È invece ammissibile un accesso secondario per certe tipologie di attività che possano arrecare un patimento al bene comune (es: usare l'ascensore principale per carico/scarico merci pesanti). In questo caso se è disponibile un "montacarichi" potrà essere presente l'obbligo per specifici soggetti (es: vettori, postini ecc) di utilizzare tale accesso. Alla base deve però esistere una norma regolamentare (assembleare o contrattuale) basata sull'oggettività e necessità.

Per chiare, il postino che porta una raccomandata potrà usare l'accesso normale. Lo stesso postino che dovesse portare una lavatrice, passerà dal carico merci. Una colf, italiana o straniera, potrà dunque accedere dall'accesso principale. In quanto una norma del regolamento o una consuetudine che lo vietasse sarebbe "contra legem" e quindi priva di qualsiasi valore giuridico. Anche in questo caso si ritorna all'esempio del postino.

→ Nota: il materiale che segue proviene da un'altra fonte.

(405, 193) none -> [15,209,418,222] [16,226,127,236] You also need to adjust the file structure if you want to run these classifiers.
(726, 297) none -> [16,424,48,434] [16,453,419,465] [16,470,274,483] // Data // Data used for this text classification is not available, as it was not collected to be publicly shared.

Se la collaboratrice domestica porta su la spesa, potrà senz'altro usare l'ascensore principale. Se invece porta una lavatrice accederà tramite il montacarichi, accesso secondario. La medesima "ratio" andrà applicata per qualunque condomino e per qualunque persona. Un amico che mi porta su una lavatrice dovrà passare dall'accesso secondario.

Come richiamato prima, l'articolo 1102 cod. civ. consente l'uso dei beni comuni a tutti i condomini a patto che non vi sia un alterazione della destinazione od un impedimento agli altri condomini. La norma che imponesse l'uso del montacarichi per scarico/carico merci trova la sua "ratio" nella tutela del bene comune, cioè quello di evitare un eccessivo utilizzo per un ascensore adatto alle persone.

 

È legale che il proprietario obblighi affittuario di far usare l'accesso secondario del condominio alla colf?

 

Ultima cosa da sottolineare è che tale affermazione non muta se ci troviamo dinanzi ad un affittuario e non dinanzi al proprietario. Posto che come abbiamo detto non può esistere una norma regolamentare di tal genere. Ne tantomeno una consuetudine!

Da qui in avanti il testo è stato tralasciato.